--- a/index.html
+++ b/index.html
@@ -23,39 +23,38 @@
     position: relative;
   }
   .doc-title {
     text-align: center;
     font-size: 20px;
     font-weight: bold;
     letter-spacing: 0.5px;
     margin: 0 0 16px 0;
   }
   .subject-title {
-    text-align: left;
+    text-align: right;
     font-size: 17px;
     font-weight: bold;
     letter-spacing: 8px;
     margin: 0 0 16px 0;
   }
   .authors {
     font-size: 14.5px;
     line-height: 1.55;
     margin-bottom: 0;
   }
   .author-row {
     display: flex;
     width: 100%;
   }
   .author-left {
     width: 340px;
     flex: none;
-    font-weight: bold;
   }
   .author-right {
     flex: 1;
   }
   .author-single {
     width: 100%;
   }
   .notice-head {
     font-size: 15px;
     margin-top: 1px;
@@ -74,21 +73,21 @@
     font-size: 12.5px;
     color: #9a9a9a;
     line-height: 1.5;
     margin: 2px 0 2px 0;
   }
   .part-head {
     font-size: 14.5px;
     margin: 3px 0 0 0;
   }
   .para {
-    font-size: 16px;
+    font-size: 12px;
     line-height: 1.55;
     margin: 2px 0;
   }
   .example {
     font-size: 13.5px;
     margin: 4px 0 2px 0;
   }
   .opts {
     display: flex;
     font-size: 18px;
--
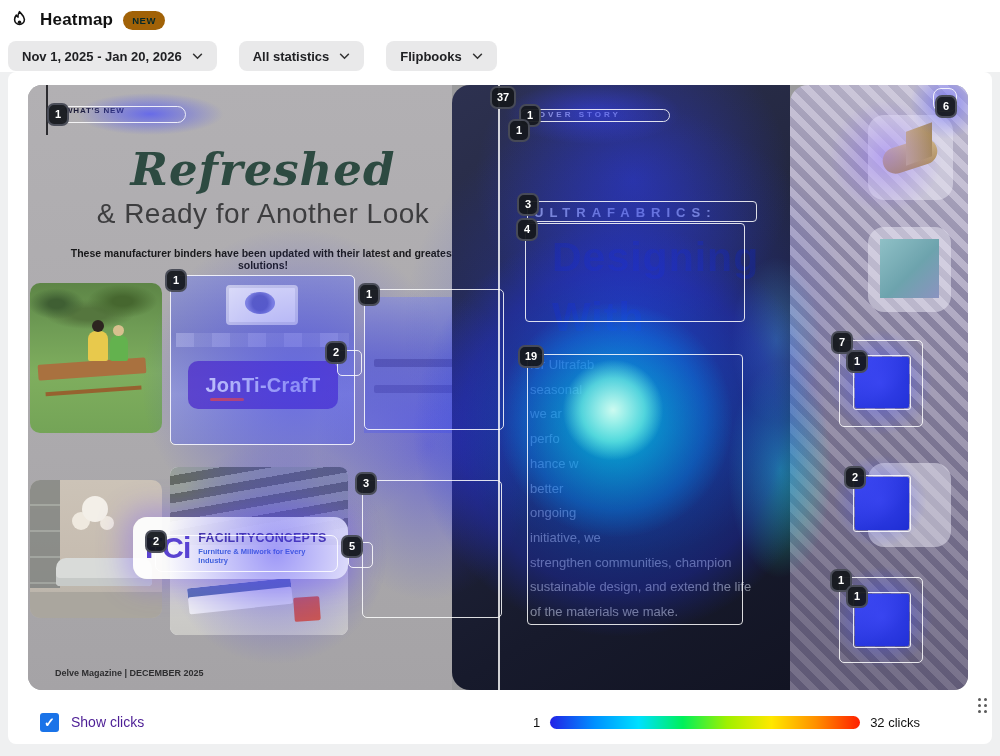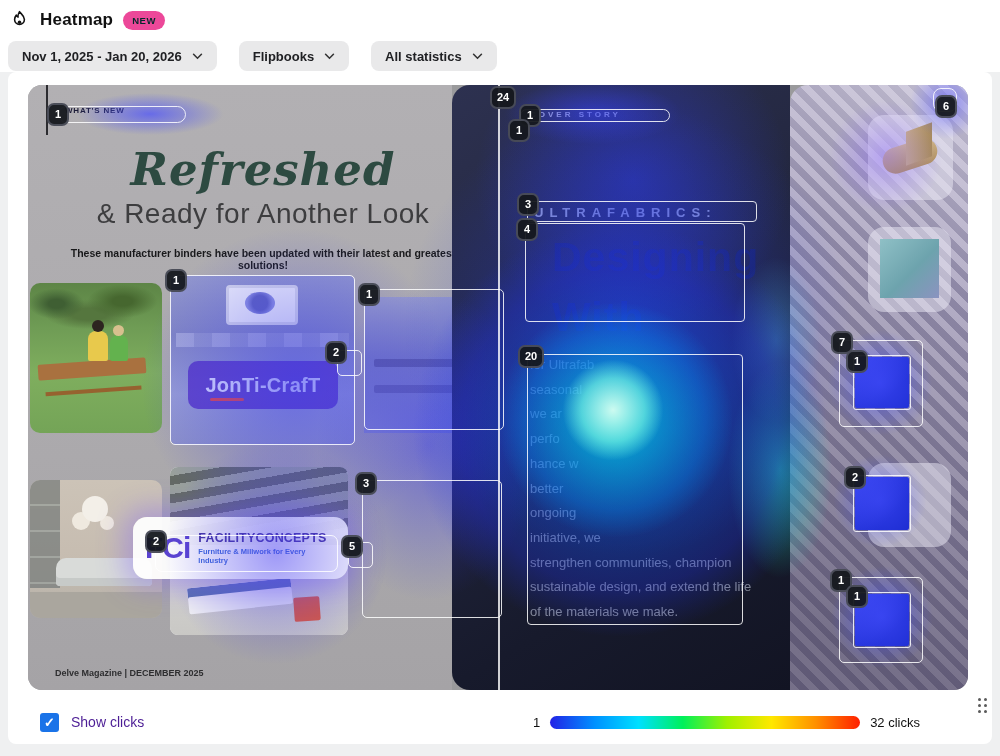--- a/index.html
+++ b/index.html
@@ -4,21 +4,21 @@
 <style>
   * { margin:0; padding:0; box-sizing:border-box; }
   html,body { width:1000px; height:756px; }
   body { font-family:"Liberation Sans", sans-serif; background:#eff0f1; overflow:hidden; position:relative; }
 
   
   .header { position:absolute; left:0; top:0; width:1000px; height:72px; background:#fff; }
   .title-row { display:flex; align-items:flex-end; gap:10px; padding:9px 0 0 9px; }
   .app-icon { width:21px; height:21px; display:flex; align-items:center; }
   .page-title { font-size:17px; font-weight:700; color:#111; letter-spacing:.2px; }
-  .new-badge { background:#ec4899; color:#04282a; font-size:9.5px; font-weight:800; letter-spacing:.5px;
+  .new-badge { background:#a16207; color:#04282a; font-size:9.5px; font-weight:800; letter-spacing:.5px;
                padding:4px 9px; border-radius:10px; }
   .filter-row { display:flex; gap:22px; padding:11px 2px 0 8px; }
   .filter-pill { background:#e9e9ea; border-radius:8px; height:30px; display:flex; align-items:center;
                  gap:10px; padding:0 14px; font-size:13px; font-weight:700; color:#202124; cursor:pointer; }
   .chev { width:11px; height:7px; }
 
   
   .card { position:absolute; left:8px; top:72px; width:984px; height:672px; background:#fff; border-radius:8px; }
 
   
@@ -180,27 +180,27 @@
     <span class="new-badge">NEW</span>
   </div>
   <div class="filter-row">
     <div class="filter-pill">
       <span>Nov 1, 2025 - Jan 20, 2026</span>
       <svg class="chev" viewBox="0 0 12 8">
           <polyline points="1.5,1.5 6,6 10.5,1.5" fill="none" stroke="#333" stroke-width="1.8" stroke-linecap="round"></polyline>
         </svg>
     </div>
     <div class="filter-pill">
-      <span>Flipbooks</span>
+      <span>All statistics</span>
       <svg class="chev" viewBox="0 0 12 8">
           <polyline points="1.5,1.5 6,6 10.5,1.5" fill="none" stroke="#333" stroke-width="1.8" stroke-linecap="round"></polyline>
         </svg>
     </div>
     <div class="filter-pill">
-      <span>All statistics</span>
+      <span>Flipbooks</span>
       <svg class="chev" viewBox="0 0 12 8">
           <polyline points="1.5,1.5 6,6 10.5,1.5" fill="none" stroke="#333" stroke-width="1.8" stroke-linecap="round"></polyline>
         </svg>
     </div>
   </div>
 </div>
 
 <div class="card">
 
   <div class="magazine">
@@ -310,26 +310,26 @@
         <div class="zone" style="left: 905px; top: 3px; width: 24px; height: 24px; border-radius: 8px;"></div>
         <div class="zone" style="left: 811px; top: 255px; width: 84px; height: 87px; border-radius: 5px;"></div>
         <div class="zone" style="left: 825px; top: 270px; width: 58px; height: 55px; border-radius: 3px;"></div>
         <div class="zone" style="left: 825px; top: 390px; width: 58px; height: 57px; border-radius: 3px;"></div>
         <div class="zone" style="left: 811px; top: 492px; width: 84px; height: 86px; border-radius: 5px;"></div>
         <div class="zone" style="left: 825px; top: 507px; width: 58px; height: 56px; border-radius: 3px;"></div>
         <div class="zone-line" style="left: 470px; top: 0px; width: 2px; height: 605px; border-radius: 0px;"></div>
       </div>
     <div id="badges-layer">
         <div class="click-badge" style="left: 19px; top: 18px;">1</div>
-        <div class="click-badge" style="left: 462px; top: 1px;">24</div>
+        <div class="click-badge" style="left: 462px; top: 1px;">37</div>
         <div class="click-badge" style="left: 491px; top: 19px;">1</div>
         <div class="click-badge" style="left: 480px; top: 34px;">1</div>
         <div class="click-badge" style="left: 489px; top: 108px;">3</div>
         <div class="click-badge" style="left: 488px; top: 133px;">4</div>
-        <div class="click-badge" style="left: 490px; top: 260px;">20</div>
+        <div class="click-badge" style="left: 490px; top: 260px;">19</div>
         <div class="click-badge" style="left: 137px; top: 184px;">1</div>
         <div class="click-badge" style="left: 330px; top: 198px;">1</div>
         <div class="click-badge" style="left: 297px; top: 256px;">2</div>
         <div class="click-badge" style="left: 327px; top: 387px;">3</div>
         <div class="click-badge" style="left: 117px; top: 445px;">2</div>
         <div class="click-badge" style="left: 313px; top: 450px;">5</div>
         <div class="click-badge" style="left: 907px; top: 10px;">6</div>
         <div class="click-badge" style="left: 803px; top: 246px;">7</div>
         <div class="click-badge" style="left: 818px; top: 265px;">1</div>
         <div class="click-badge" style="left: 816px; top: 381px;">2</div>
==
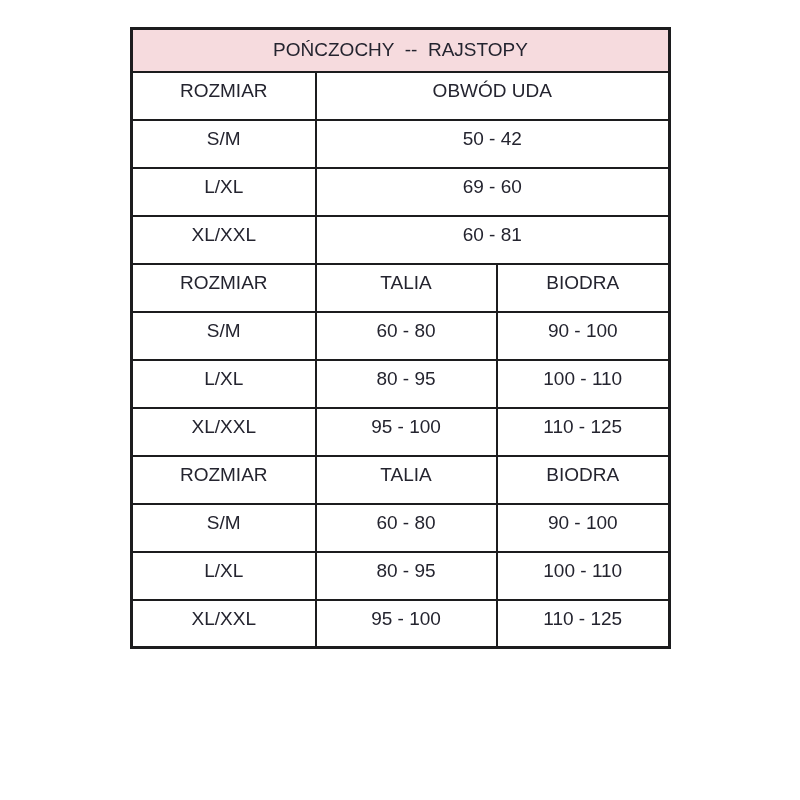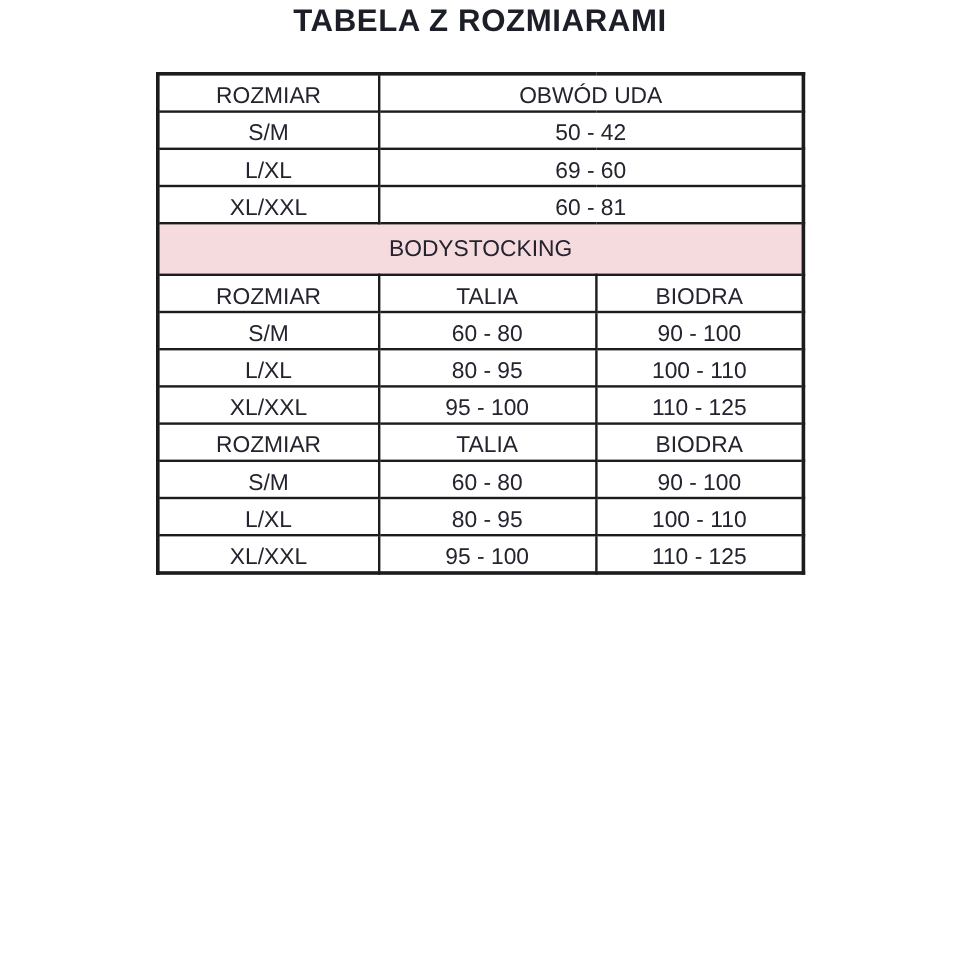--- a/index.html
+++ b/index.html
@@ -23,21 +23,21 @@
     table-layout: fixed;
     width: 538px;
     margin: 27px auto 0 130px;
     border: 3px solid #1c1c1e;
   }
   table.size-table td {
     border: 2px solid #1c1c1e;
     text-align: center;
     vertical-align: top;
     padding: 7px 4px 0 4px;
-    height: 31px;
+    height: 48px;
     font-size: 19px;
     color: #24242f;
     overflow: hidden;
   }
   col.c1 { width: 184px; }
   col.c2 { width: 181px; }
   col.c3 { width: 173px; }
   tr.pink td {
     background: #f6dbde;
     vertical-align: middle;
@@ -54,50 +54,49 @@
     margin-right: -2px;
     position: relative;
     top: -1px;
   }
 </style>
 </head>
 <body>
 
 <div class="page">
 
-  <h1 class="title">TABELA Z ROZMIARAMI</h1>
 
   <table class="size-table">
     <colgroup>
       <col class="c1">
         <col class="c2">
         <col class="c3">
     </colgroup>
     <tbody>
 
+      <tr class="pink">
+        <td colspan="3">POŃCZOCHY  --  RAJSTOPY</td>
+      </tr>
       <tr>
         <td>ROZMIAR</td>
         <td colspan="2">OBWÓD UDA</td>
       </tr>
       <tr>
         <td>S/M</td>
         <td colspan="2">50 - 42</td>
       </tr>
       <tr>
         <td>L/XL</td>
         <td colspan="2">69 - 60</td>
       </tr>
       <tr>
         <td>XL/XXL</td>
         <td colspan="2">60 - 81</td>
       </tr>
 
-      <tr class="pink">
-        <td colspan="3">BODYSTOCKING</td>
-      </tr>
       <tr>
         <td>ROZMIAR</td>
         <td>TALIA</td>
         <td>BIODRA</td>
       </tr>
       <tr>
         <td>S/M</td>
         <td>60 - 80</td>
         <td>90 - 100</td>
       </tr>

- TASK PROMPT -
If a line in the entries contains the word "items", copy that line out.

- EXERCISE RESPONSE -
   .title-row { display:flex; align-items:flex-end; gap:10px; padding:9px 0 0 9px; }
   .app-icon { width:21px; height:21px; display:flex; align-items:center; }
   .filter-pill { background:#e9e9ea; border-radius:8px; height:30px; display:flex; align-items:center;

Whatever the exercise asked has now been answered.